Exercise details = Reproduce exactly, and solely, the lines running from the top of the data below through the line with "display:flex; align-items:center; justify-content:flex-start;", both inclusive. Omit pictures.
START Data for analysis
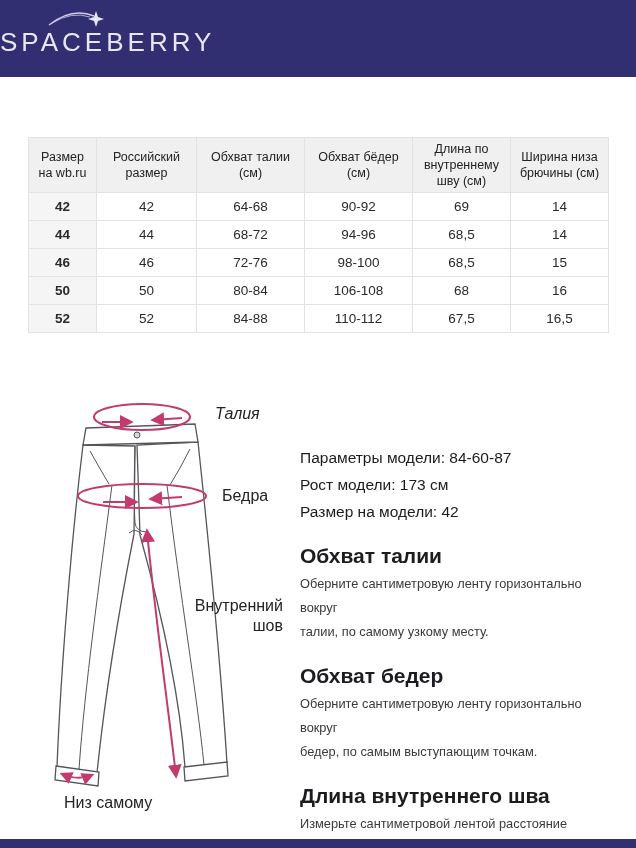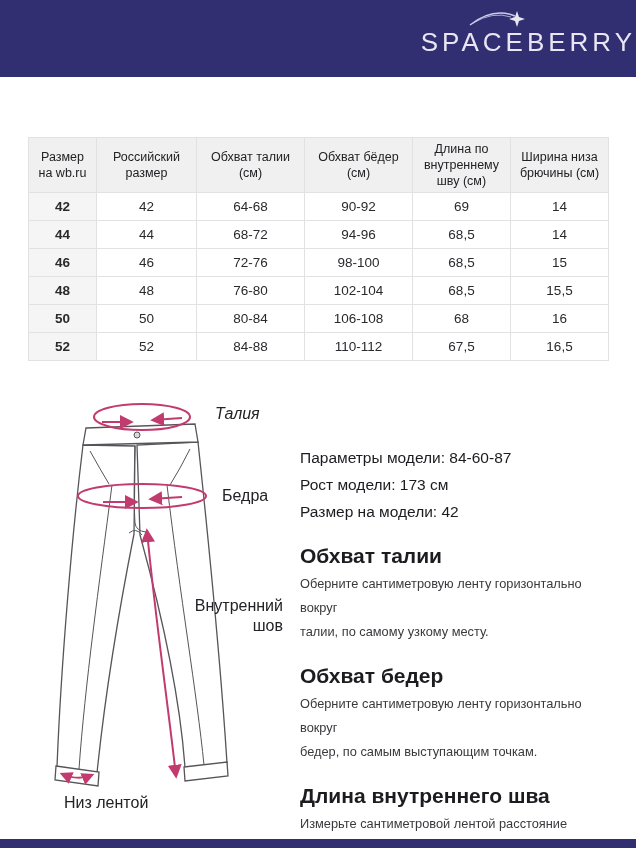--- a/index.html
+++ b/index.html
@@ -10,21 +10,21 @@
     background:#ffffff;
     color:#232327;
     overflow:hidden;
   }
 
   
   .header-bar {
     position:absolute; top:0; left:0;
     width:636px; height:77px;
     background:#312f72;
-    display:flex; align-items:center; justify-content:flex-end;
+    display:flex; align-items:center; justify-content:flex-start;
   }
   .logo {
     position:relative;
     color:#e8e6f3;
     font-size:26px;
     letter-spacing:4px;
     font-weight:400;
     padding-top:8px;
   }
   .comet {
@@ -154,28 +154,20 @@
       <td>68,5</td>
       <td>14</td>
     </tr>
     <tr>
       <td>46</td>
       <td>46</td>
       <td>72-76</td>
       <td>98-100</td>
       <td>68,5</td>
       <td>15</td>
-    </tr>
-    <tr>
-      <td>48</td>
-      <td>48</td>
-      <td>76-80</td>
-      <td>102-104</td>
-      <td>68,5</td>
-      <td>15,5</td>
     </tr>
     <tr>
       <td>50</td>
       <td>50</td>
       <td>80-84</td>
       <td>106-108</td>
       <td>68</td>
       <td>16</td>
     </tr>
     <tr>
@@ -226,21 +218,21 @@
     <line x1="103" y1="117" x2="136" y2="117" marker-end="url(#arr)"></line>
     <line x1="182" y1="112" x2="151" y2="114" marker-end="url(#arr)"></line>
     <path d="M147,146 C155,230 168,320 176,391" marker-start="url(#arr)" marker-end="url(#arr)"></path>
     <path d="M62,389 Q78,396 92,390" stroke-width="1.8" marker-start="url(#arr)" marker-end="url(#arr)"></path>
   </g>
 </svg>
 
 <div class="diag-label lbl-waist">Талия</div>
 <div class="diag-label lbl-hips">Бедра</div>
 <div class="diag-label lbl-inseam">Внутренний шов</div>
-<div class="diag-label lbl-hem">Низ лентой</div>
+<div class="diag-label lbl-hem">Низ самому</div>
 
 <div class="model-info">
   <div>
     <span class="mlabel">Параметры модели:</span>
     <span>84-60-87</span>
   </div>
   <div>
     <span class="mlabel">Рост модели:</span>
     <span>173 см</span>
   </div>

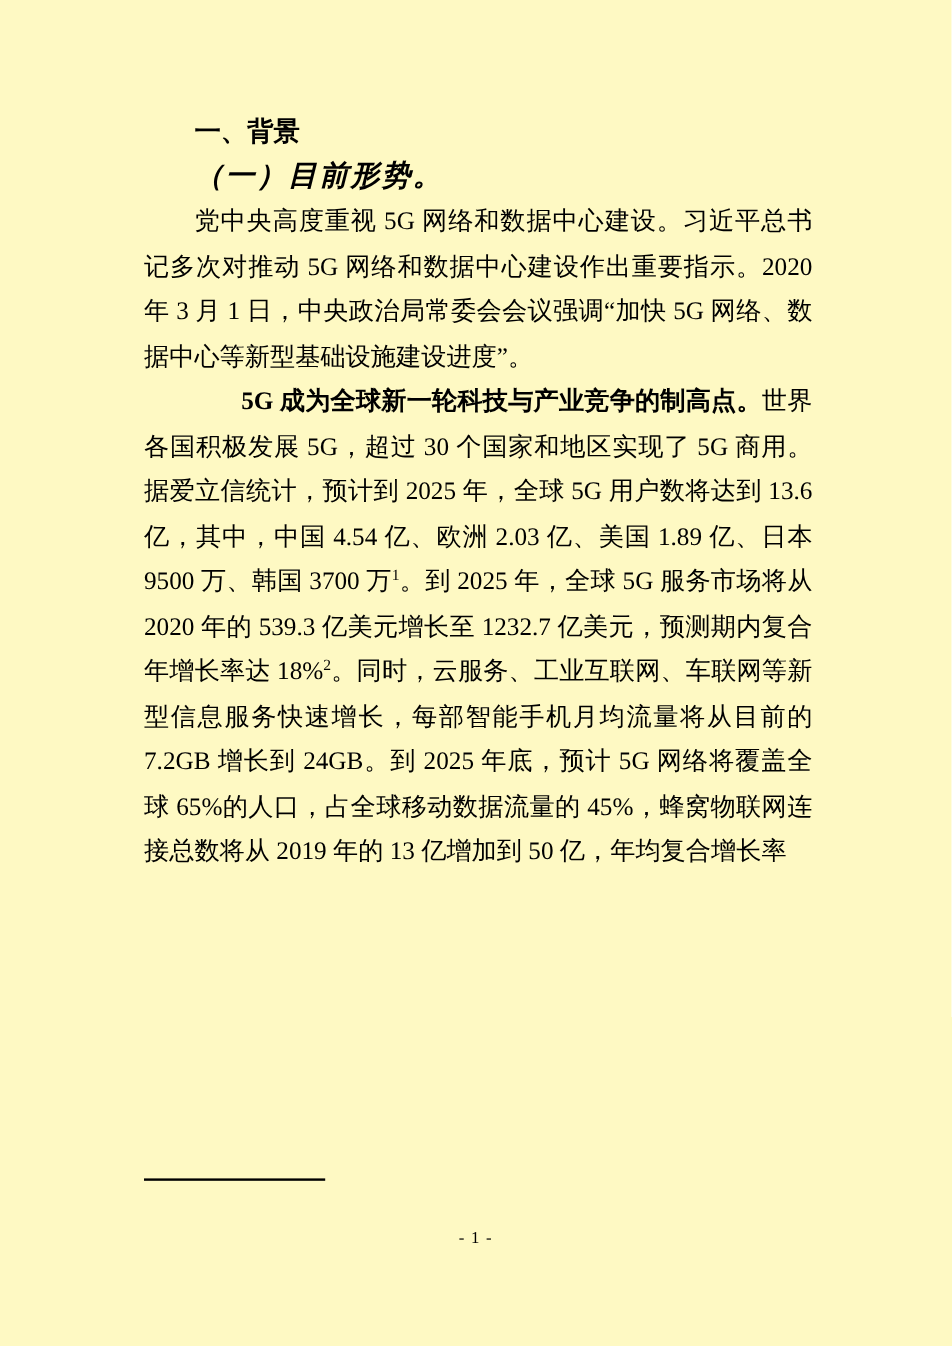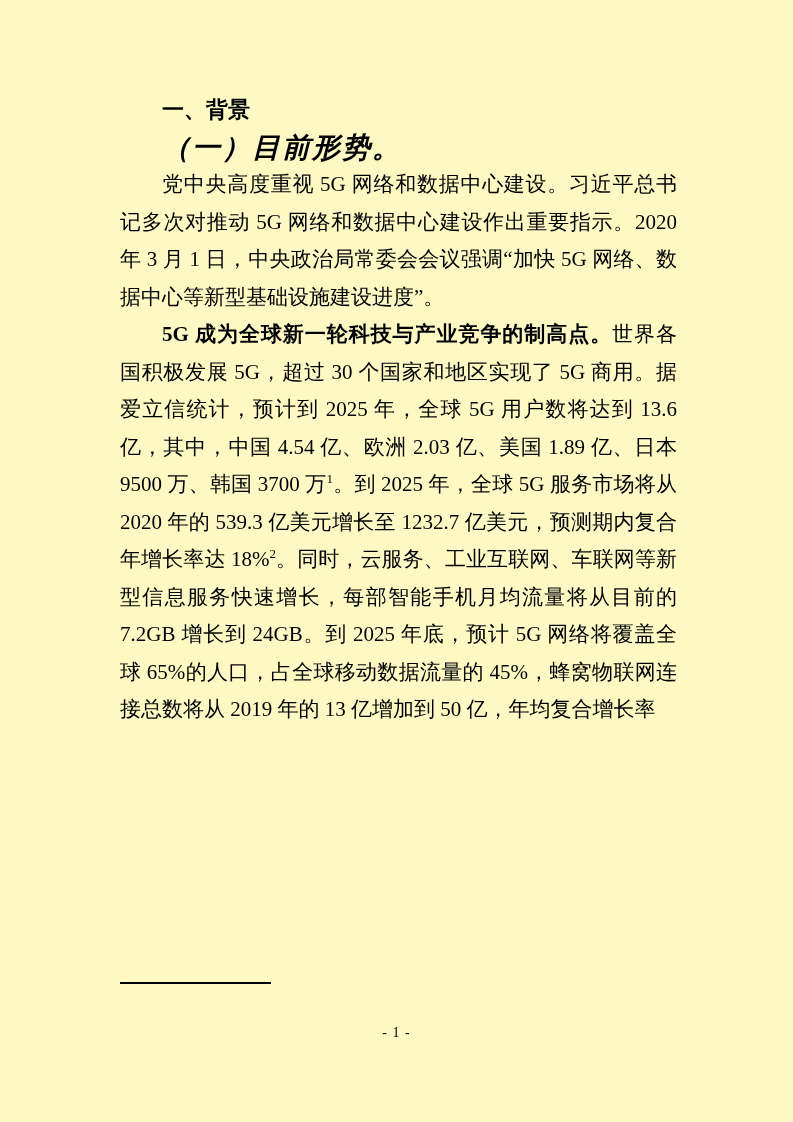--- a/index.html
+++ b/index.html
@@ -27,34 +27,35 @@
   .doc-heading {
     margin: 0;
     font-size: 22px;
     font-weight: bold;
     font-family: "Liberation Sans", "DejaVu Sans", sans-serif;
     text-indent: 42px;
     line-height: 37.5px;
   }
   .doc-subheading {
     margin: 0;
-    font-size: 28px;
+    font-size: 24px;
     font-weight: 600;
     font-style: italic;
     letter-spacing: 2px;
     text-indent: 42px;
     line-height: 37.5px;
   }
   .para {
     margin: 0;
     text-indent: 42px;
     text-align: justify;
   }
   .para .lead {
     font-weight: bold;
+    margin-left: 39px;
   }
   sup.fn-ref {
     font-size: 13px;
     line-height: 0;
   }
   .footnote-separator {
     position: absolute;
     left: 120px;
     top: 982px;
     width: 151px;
END Data for analysis
Result of this task =
--- a/index.html
+++ b/index.html
@@ -10,21 +10,21 @@
     background:#ffffff;
     color:#232327;
     overflow:hidden;
   }
 
   
   .header-bar {
     position:absolute; top:0; left:0;
     width:636px; height:77px;
     background:#312f72;
-    display:flex; align-items:center; justify-content:flex-end;
+    display:flex; align-items:center; justify-content:flex-start;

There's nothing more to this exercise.